While all these reads of the matter at hand could very well be true, I still doubt the nobility of this rather sudden rise in popularity of a philosophical current that proposes the reduction of emotional reactions in a cultural environment where emotional overreactions are the the bread and butter of everyday discourse, particularly online2. In a way, it is interesting—if not incredibly funny—that a variation of Stoicism arises in a cultural climate that feels like a variation of Epicureanism. Two old rivals; together once more.
The Proponents of ‘Stoicism’
Perhaps I am too much of a cynic and, thus, my read of this phenomenon entirely wrong. Perhaps this truly is an honest 180-degree turn of societal currents, with fed-up folk leading the way.
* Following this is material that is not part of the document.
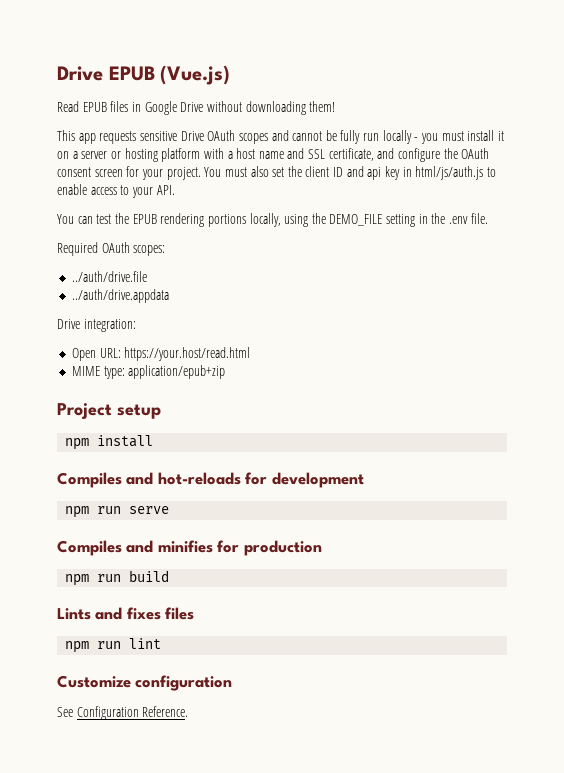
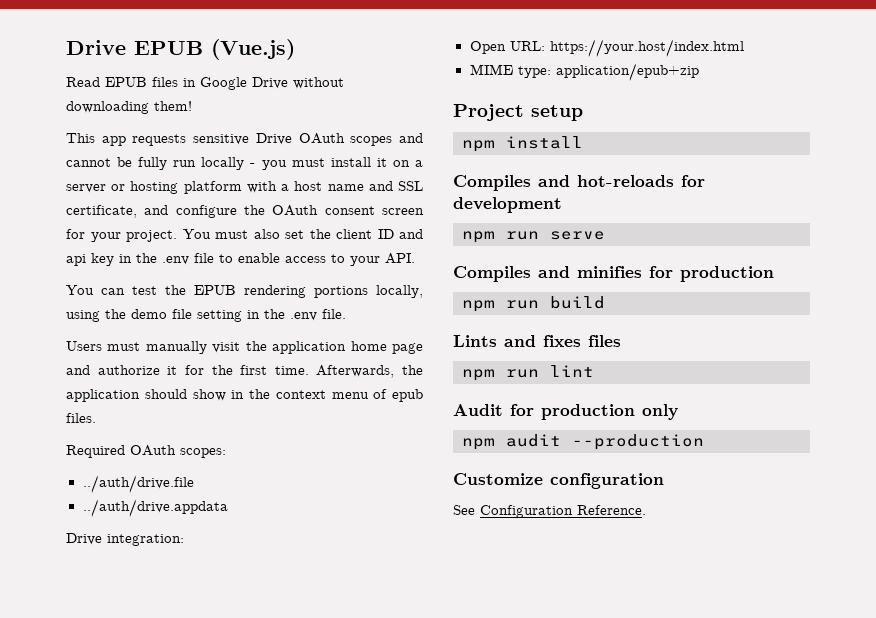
[415,166,484,180] html/js/auth.js -> [136,253,214,265] the .env file
[329,214,383,226] DEMO_FILE -> [131,309,192,319] demo file
(488, 218) none -> [66,341,423,354] [66,365,423,378] [66,389,423,402] [66,413,96,423] // Users must manually visit the application home page and authorize it for the first time. Afterwards, the application should show in the context menu of epub files.
[124,347,251,361] https://your.host/read.html -> [549,39,744,57] https://your.host/index.html
(162, 643) none -> [453,404,678,420] [462,434,704,450] // Audit for production only // npm audit --production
But I am far too skeptical of the self-improvement apparatus beneath this whole mess because, despite perfectly knowing the utterly idiocy that rules it [the self-improvement cult group], I’ve fallen prey to it more than a couple times3. So, this is my very first critique of the rise in popularity of ‘Stoicism’: the source is, and has always been, stinky, self-centered internet celebrities in search of, first and foremost, profit4. This is, of course, incredibly fallacious (and thus should be take with a pinch of salt) but I cannot suddenly ignore that the people promoting this could very well have hidden, selfish, agendas. I cannot ignore that niche celebrities are selling courses on Stoicism (read: what they have degraded it to) and quickly writing rather shallow, often overpriced, books on the matter. To do so would be to lie to myself and to you, dear reader.
A Sketch of ‘Stoicism’
To seriously proceed any further I must attempt—even if terribly—to define what I’m trying to fight against. I wish not, after all, to discover windmills are my true rivals, and not giants.
‘Stoicism’ vs Stoicism
First of all, ‘Stoicism’ is not true Stoicism. It is heavily inspired by it of course, but it is nowhere near the same. Holiday and Hanselman’s The Daily Stoic is not Epictetus’ Enchiridion5. How to Think Like a Roman Emperor is not Marcus Aurelius’ Meditations. How does it differ? In short, it is not as radical. This is a good thing.
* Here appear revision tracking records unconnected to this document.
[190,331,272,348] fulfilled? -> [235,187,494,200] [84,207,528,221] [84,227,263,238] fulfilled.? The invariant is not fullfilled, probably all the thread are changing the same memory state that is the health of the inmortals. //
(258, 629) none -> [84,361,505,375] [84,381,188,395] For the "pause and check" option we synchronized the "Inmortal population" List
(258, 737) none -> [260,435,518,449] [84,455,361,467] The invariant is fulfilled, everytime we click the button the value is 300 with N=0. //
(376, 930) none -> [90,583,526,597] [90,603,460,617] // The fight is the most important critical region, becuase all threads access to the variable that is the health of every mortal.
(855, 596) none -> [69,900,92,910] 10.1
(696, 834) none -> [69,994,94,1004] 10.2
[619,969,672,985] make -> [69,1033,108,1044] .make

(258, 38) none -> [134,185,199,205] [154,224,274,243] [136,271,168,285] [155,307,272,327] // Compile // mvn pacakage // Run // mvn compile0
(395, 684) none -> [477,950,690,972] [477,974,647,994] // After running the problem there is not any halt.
Another difference lies on the current iteration of Stoicism relies a lot less on the old, cosmological foundations of the iterations that came before it. The modern ‘Stoic’ would probably not fully agree with the idea that everything that happens is good and necessary (for it is part of the single, lawful order and design of the universe) except for human vices and idiocy, while the old, traditional Stoic would.
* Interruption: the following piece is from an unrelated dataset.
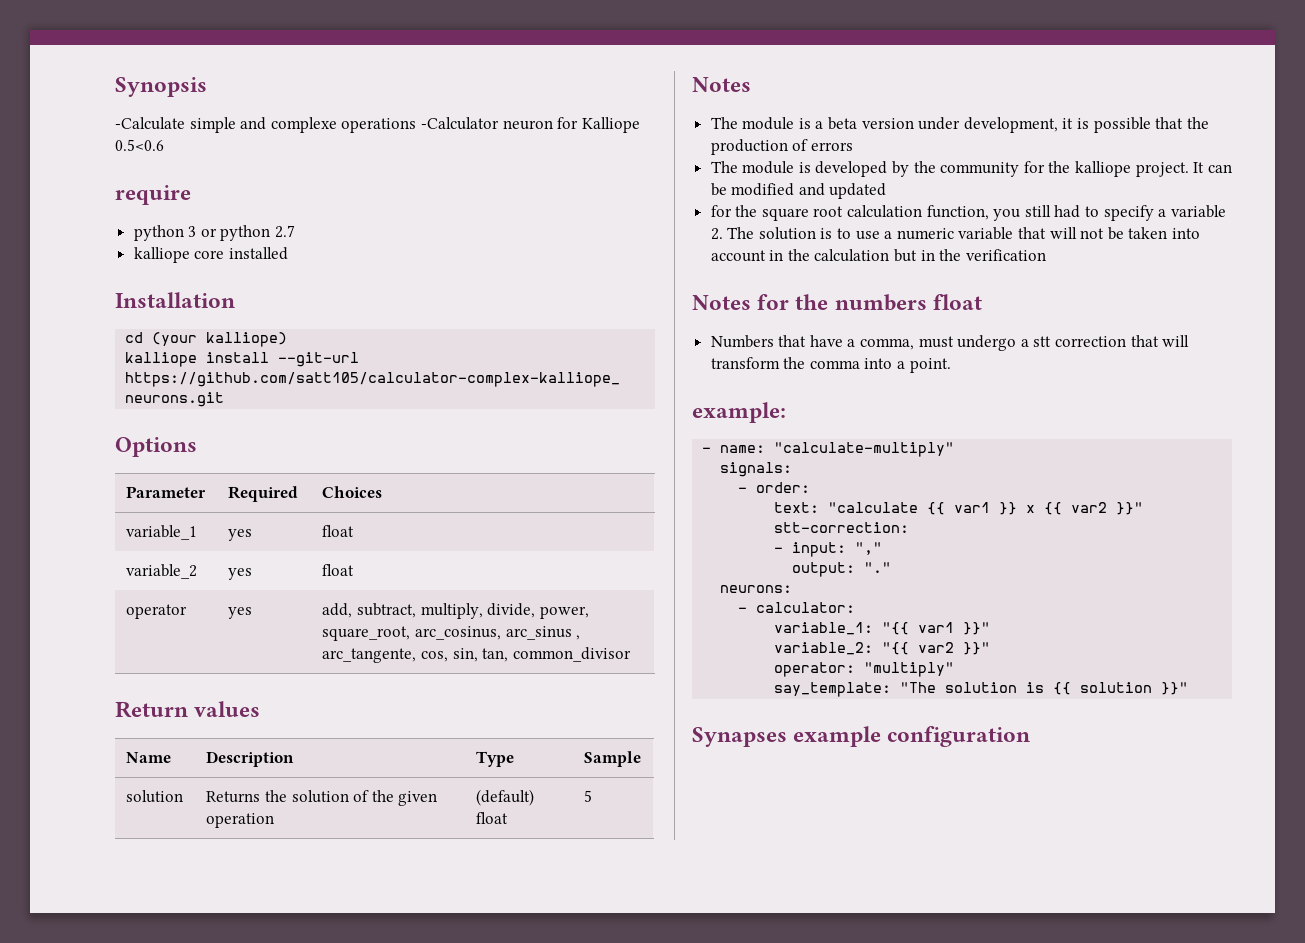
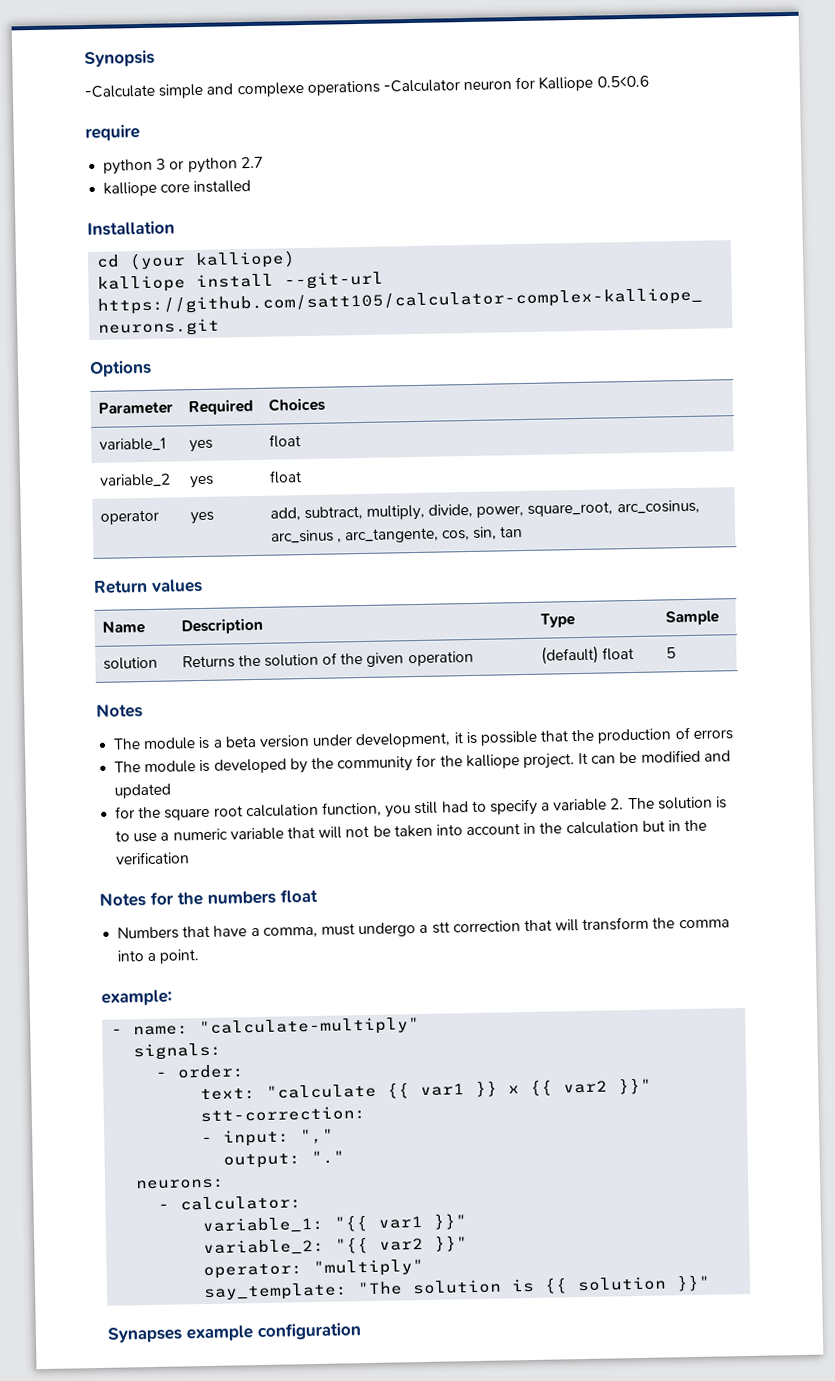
[482,647,631,662] tan, common_divisor -> [499,526,524,538] tan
Furthermore, the average modern ‘Stoic’ would probably instinctively cringe if he met the old one and the latter told him that there are no such things as physical evils but only moral ones. The former would not be so quick as to not qualify things as, say, diseases as physical evils, even if he agreed a weak, irrational reaction to them was a greater evil; a fundamentally one.
Again, ‘Stoicism’ not being equal to traditional Stoicism may be beneficial. At the very least ‘Stoicism’, even if terrible on its own right, is nowhere as cold nor inhuman nor immoral6 as its fore-bearer.
With these differences established (even if more do exist) we can proceed.
The Stoic Creed
Given its popularity (old and new) there are plenty of summaries of what Stoicism (again, both old and new) entail. Many of them will be far better than what I will try to provide ahead7.
The most common known parts of Stoicism are nicely packaged in a little phrase found in Act II, Scene II of Shakespeare's Hamlet. Here it goes:
There is nothing either good or bad, but thinking makes it so. — Hamlet
For a more formal—if something can be more formal than Shakespeare—iteration of the main idea conceptualized in this phrase are also found in the texts of Stoics. For instance, in Marcus Aurelius’ Meditations (emphasis my own):
If you are pained by any external thing, it is not this thing that disturbs you, but your own judgement about it. And it is in your power to abolish this judgment now. — Marcus Aurelius'
From other of the old Stoics, we can pull several quotes:
There are things which are within our power, and there are things which are beyond our power. — Epictetus (in Chapter 1 of the Enchiridion)
It is the power of the mind to be unconquerable. — Seneca
Death is nothing terrible, […] the terror consists in our notion of death. — Epictetus (in Chapter 5 of the Enchiridion)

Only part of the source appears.